**Required work:** Within the records that follow, restate exactly the lines from the line with "an added advantage.</div>" down to the line with "19th August 2025</span></div>", including both. Omit the pictures.

**Extracted records:**
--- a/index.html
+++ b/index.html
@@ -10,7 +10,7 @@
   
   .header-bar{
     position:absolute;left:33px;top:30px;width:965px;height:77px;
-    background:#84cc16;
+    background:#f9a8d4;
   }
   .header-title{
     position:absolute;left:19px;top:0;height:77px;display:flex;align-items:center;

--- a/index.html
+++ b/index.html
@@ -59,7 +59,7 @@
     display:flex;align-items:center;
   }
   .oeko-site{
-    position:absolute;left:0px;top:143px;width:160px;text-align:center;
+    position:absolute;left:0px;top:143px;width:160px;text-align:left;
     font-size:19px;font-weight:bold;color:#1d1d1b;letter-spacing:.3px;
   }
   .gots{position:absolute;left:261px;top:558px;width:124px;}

* * *

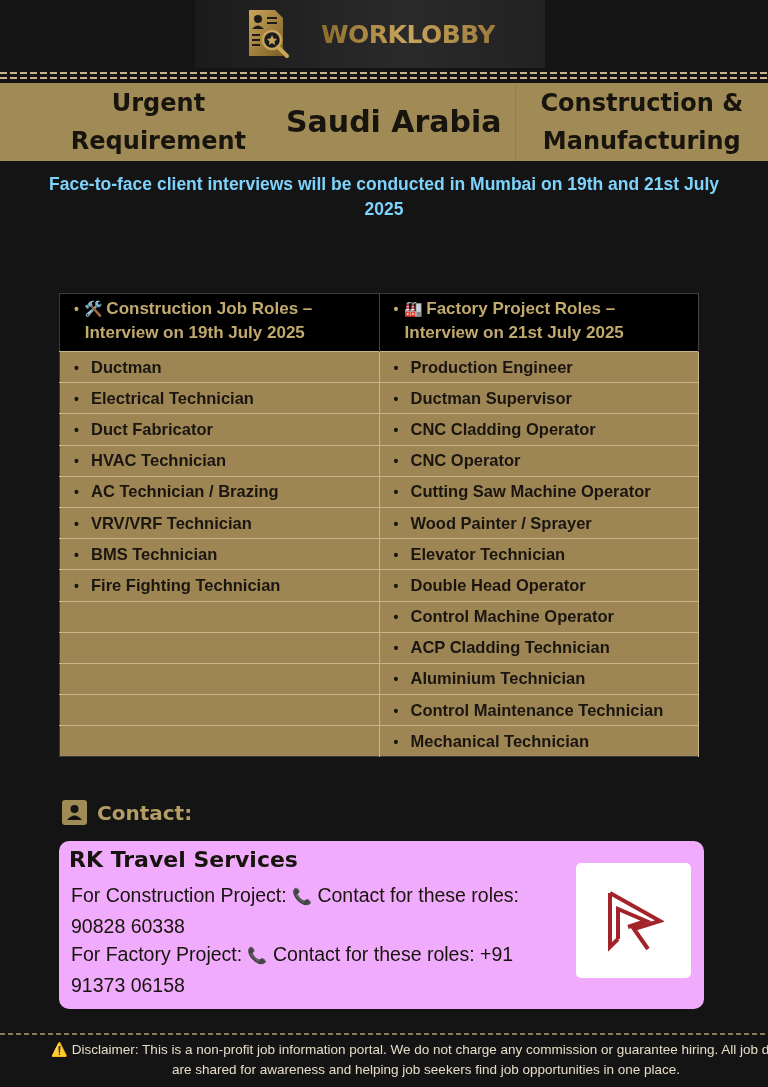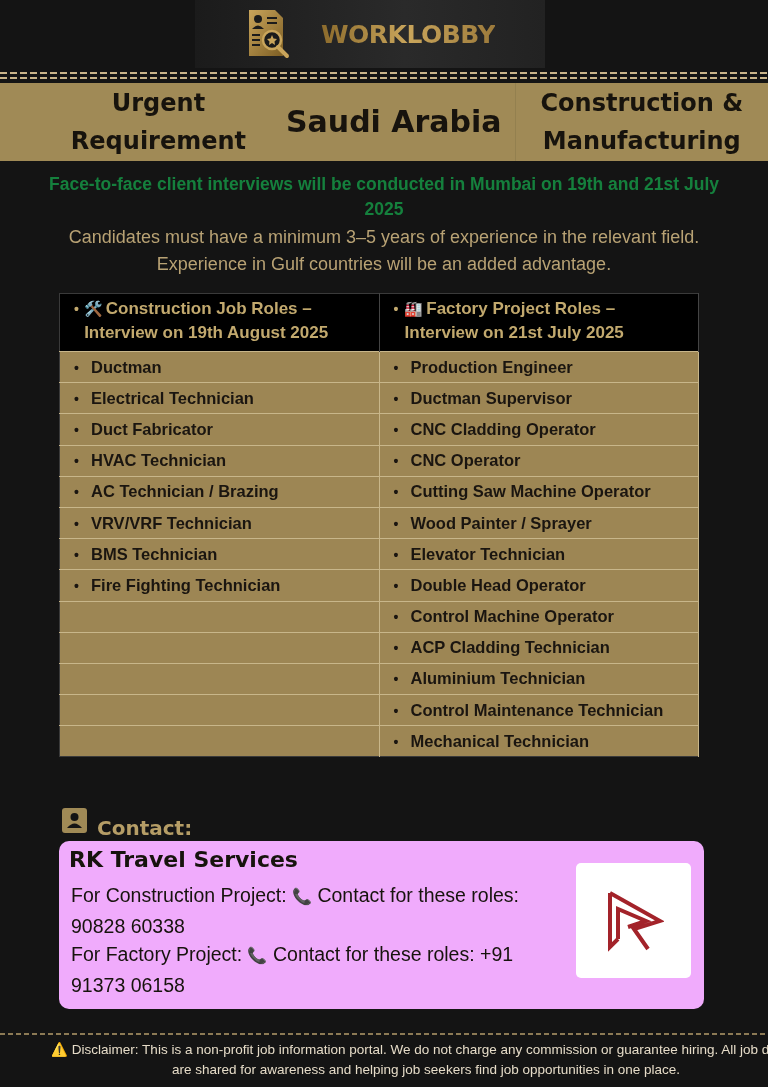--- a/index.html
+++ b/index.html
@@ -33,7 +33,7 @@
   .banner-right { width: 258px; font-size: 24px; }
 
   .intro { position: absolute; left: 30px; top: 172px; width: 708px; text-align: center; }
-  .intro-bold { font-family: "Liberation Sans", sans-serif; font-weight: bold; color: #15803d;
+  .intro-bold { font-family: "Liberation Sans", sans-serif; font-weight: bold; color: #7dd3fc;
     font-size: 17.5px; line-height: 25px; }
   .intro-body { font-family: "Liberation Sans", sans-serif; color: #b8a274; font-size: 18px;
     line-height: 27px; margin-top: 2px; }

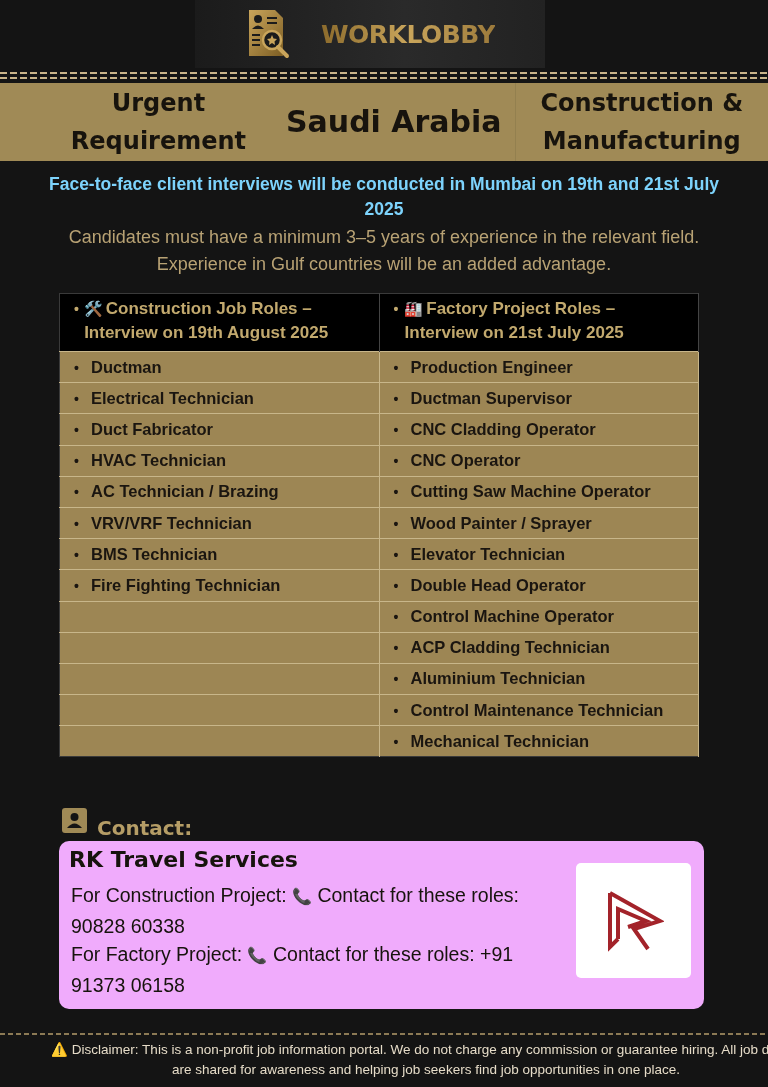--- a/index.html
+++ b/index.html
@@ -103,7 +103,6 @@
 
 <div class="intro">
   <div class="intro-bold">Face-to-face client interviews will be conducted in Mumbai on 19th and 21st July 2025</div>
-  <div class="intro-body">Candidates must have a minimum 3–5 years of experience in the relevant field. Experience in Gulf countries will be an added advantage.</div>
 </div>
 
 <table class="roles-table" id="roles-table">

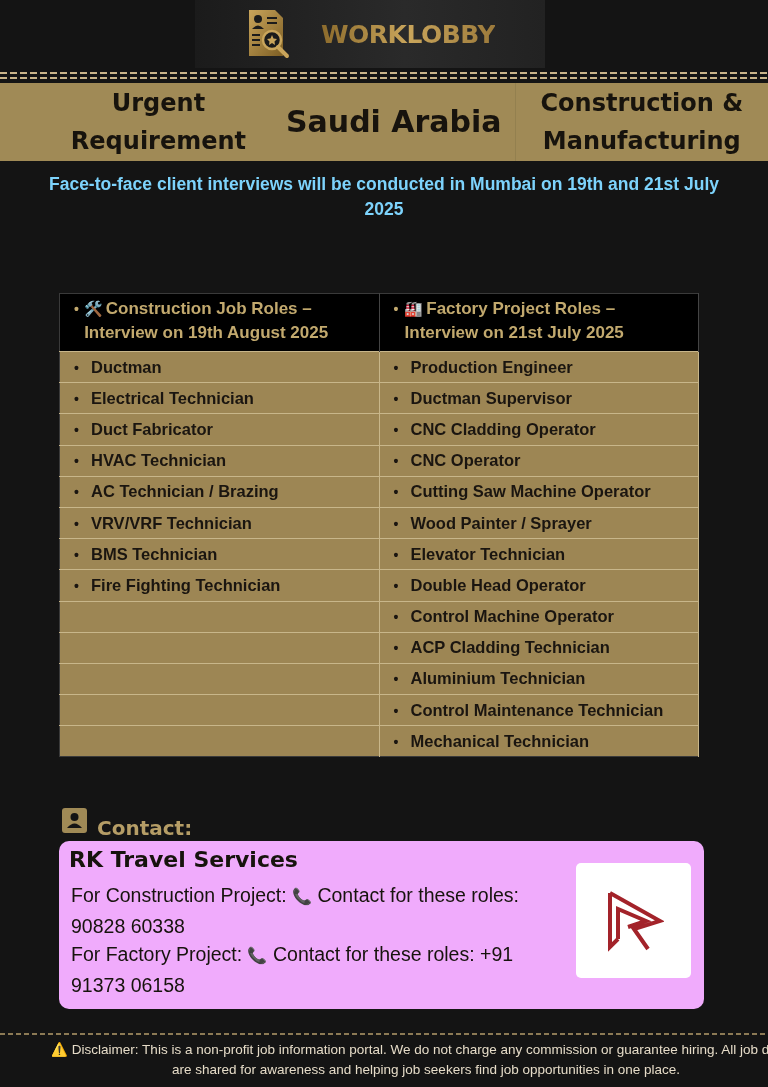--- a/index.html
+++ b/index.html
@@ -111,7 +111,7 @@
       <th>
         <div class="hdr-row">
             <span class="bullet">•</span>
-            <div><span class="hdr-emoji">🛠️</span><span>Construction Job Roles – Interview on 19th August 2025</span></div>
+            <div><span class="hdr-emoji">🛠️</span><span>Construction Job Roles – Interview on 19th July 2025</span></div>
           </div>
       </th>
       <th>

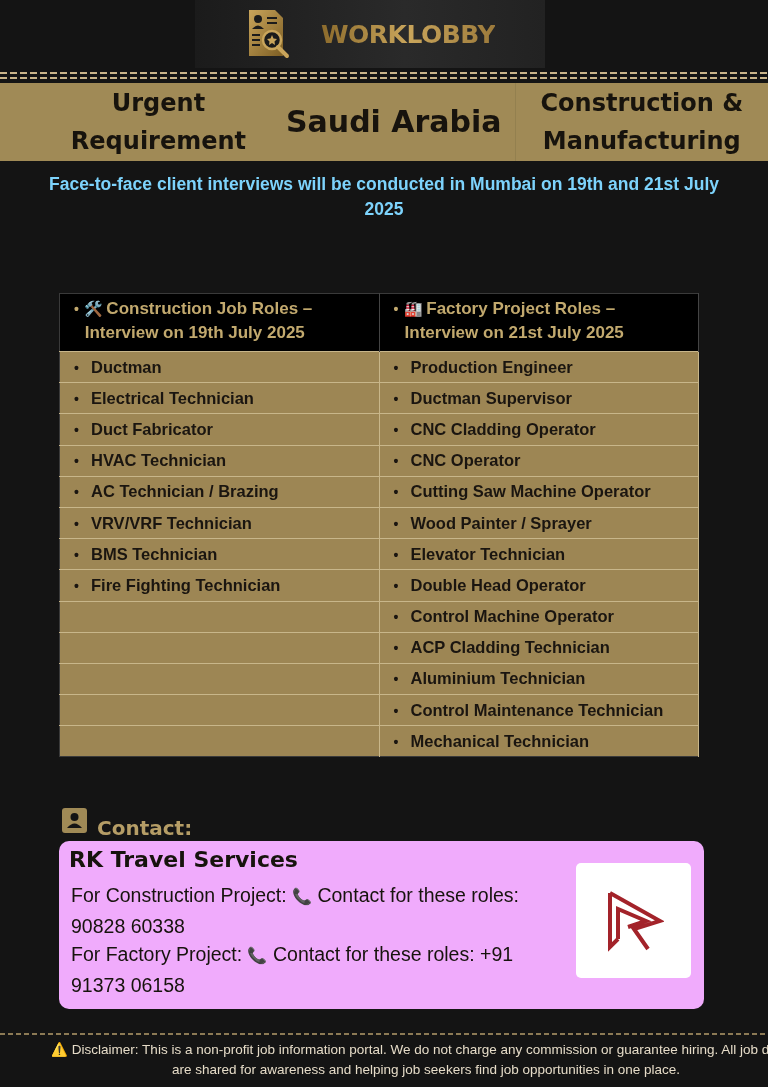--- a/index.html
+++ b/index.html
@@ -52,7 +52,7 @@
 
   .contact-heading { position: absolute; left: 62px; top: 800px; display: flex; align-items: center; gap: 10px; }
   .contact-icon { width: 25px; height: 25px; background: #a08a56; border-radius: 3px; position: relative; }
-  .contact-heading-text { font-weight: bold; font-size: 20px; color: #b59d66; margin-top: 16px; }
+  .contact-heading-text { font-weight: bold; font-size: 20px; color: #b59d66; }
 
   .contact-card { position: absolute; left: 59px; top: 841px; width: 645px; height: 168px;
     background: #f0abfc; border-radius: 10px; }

**Written reply:**
-  <div class="intro-body">Candidates must have a minimum 3–5 years of experience in the relevant field. Experience in Gulf countries will be an added advantage.</div>
 </div>
 
 <table class="roles-table" id="roles-table">

--- a/index.html
+++ b/index.html
@@ -111,7 +111,7 @@
       <th>
         <div class="hdr-row">
             <span class="bullet">•</span>
-            <div><span class="hdr-emoji">🛠️</span><span>Construction Job Roles – Interview on 19th August 2025</span></div>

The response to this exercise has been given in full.